• Task requirements
The response should be an exact transcription of the data below, free of images.

____ Data provided

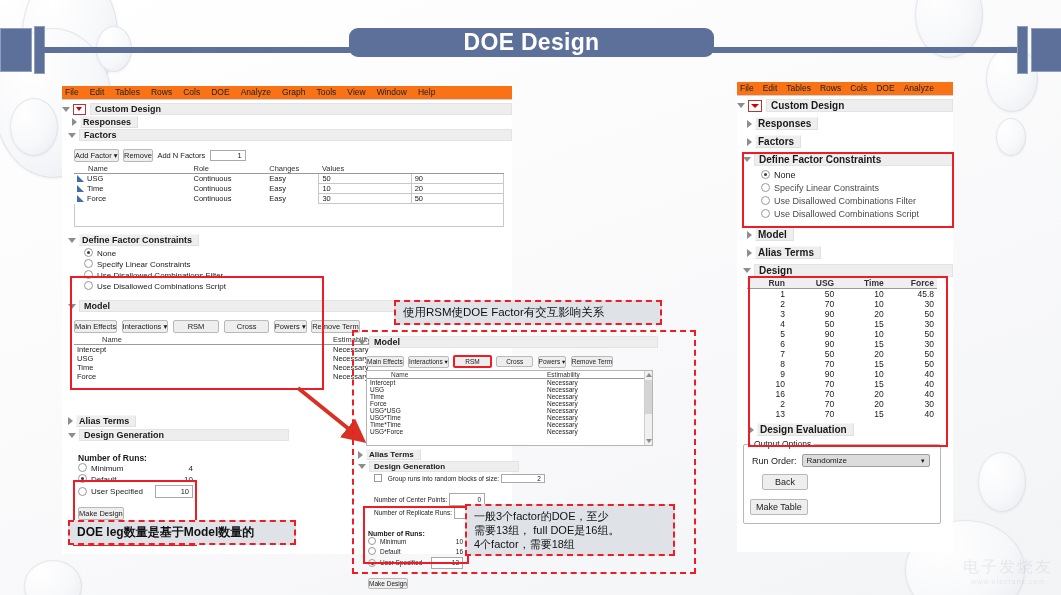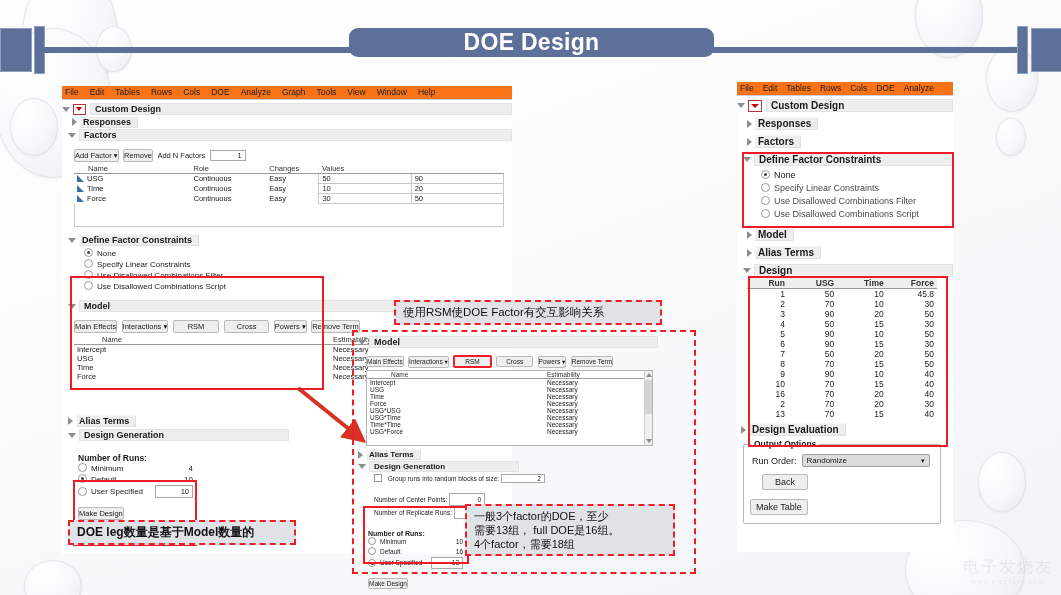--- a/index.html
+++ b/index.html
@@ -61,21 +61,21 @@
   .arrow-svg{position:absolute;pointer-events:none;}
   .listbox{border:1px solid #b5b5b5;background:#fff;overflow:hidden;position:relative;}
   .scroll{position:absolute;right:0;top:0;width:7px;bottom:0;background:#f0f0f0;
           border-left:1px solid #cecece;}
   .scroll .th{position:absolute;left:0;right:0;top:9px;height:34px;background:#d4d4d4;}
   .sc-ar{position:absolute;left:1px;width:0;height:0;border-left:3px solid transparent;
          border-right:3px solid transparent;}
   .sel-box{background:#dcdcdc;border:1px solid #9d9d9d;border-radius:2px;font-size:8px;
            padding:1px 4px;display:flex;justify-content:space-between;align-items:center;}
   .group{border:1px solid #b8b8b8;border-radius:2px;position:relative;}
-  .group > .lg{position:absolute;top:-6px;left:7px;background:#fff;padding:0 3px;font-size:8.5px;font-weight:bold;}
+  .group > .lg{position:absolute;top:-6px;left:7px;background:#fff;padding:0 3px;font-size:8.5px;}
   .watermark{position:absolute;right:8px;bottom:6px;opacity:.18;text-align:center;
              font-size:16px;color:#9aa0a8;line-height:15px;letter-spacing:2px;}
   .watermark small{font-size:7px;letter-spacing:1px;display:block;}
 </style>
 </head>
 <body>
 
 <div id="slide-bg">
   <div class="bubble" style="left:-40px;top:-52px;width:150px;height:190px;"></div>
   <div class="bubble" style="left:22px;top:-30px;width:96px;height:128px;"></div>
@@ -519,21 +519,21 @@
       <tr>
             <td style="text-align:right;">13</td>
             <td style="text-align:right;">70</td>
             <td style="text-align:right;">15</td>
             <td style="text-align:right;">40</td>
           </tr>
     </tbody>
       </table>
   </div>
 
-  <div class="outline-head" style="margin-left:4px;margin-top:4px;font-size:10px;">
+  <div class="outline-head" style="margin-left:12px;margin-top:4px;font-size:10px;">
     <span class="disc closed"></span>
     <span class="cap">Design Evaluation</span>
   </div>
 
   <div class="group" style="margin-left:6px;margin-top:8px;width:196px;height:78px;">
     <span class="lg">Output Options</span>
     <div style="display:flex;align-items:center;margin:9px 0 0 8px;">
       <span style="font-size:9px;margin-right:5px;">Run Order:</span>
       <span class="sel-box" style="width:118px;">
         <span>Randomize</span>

________

• Output for this task
--- a/index.html
+++ b/index.html
@@ -61,21 +61,21 @@
   .arrow-svg{position:absolute;pointer-events:none;}
   .listbox{border:1px solid #b5b5b5;background:#fff;overflow:hidden;position:relative;}
   .scroll{position:absolute;right:0;top:0;width:7px;bottom:0;background:#f0f0f0;
           border-left:1px solid #cecece;}
   .scroll .th{position:absolute;left:0;right:0;top:9px;height:34px;background:#d4d4d4;}
   .sc-ar{position:absolute;left:1px;width:0;height:0;border-left:3px solid transparent;
          border-right:3px solid transparent;}
   .sel-box{background:#dcdcdc;border:1px solid #9d9d9d;border-radius:2px;font-size:8px;
            padding:1px 4px;display:flex;justify-content:space-between;align-items:center;}
   .group{border:1px solid #b8b8b8;border-radius:2px;position:relative;}
-  .group > .lg{position:absolute;top:-6px;left:7px;background:#fff;padding:0 3px;font-size:8.5px;font-weight:bold;}
+  .group > .lg{position:absolute;top:-6px;left:7px;background:#fff;padding:0 3px;font-size:8.5px;}
   .watermark{position:absolute;right:8px;bottom:6px;opacity:.18;text-align:center;
              font-size:16px;color:#9aa0a8;line-height:15px;letter-spacing:2px;}
   .watermark small{font-size:7px;letter-spacing:1px;display:block;}
 </style>
 </head>
 <body>
 
 <div id="slide-bg">
   <div class="bubble" style="left:-40px;top:-52px;width:150px;height:190px;"></div>
   <div class="bubble" style="left:22px;top:-30px;width:96px;height:128px;"></div>
@@ -519,21 +519,21 @@
       <tr>
             <td style="text-align:right;">13</td>
             <td style="text-align:right;">70</td>
             <td style="text-align:right;">15</td>
             <td style="text-align:right;">40</td>
           </tr>
     </tbody>
       </table>
   </div>
 
-  <div class="outline-head" style="margin-left:4px;margin-top:4px;font-size:10px;">
+  <div class="outline-head" style="margin-left:12px;margin-top:4px;font-size:10px;">
     <span class="disc closed"></span>
     <span class="cap">Design Evaluation</span>
   </div>
 
   <div class="group" style="margin-left:6px;margin-top:8px;width:196px;height:78px;">
     <span class="lg">Output Options</span>
     <div style="display:flex;align-items:center;margin:9px 0 0 8px;">
       <span style="font-size:9px;margin-right:5px;">Run Order:</span>
       <span class="sel-box" style="width:118px;">
         <span>Randomize</span>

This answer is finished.